I want to deserialize a quite complicated set of JSON documents with Jackson. To handle inheritance I implemented some custom deserializers.

To choose the correkt class I have to check the properties of the next node. Therefore I read the tree, check the properties and choose the correct class.

After that I read the JSON via mapper.readerFor(targetClass).readValue(rootNode) . Everything is fine until here.

But as I use mapper.readerFor(...) the next called serializer gets an ObjectReader instance instead of an ObjectMapper . But I need an ObjectMapper instance.

How could I do it better?

Here is one of my deserializers, which cause my problem:

public AbstractParametersObject deserialize(JsonParser p, DeserializationContext ctxt) 
    throws IOException, JsonProcessingException {

    Class<? extends AbstractParametersObject> targetClass = null;
    ObjectMapper mapper = (ObjectMapper) p.getCodec();
    ObjectNode root =mapper.readTree(p);
    boolean isReference = root.has("$ref");
    boolean isParameter = root.has("in");

    if (isReference) targetClass = ParameterAsReference.class;
    else if (isParameter) {
        targetClass = Optional.of(root.get("in")).map(JsonNode::asText).map(value -> {
            Class<? extends AbstractParametersObject> effectiveClass = null;

            switch (value) {
                case "body": effectiveClass = BodyParameterObject.class;
                    break;
                case "query": effectiveClass = QueryParameterObject.class;
                    break;
                case "path": effectiveClass = PathParameterObject.class;
                    break;
                case "formData": effectiveClass = FormDataParameterObject.class;
                    break;
                case "header": effectiveClass = HeaderParameterObject.class;
                    break;
            }

            return effectiveClass;
        }).orElseThrow(() -> new IllegalArgumentException("todo"));
    }

    AbstractParametersObject parametersObject = mapper.readerFor(targetClass)
                                                      .readValue(root);
    return parametersObject;
}

This may be easier than you think, although I can't tell for sure without seeing some of your JSON examples.
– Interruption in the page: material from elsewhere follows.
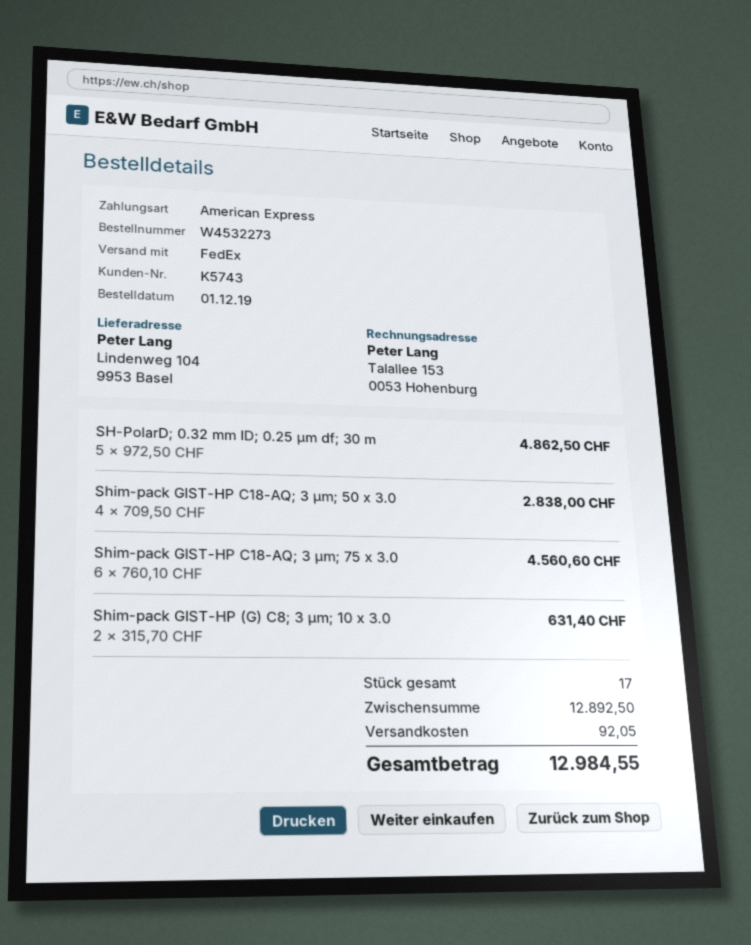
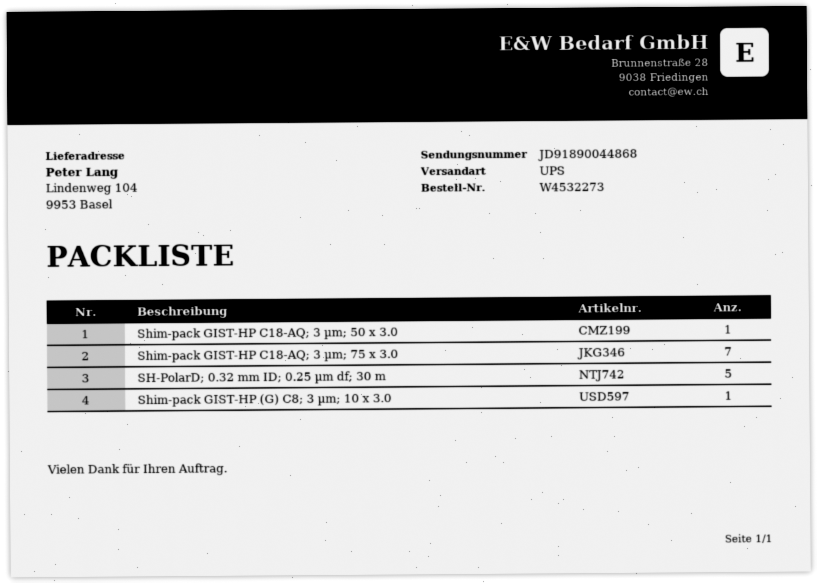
shipping method: FedEx -> UPS
Shim-pack GIST-HP C18-AQ; 3 µm; 50 x 3.0: 4 -> 1
Shim-pack GIST-HP C18-AQ; 3 µm; 75 x 3.0: 6 -> 7
Shim-pack GIST-HP (G) C8; 3 µm; 10 x 3.0: 2 -> 1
Jackson can deal with polymorphism directly without custom serializers using the @JsonTypeInfo and @JsonSubTypes annotations, so long as there is a field with a value indicating which subclass to create. For example, suppose I have two different documents that share some common fields:

{ "type":"square", "name":"my square", "x":12, "y":34, "size":22 }
{ "type":"rectangle", "name":"my rect", "x":9, "y":11, "width":4, "height":9 }

This could be annotated with:

@JsonTypeInfo(use=JsonTypeInfo.Id.NAME, property="type")
@JsonSubTypes({ 
    @Type(name = "square", value = Square.class),
    @Type(name = "rectangle", value = Rectangle.class)
})
public abstract class Shape {
   public String name;
   public int x;
   public int y;
}
public class Square extends Shape {
   public int size;
}
public class Rectangle extends Shape {
   public int width;
   public int height;
}

So the solution was quite simple. Instead calling mapper.readerFor(targetClass).readValue(root) to deserialize the node tree into an object I had to call mapper.treeToValue(root, targetClass) .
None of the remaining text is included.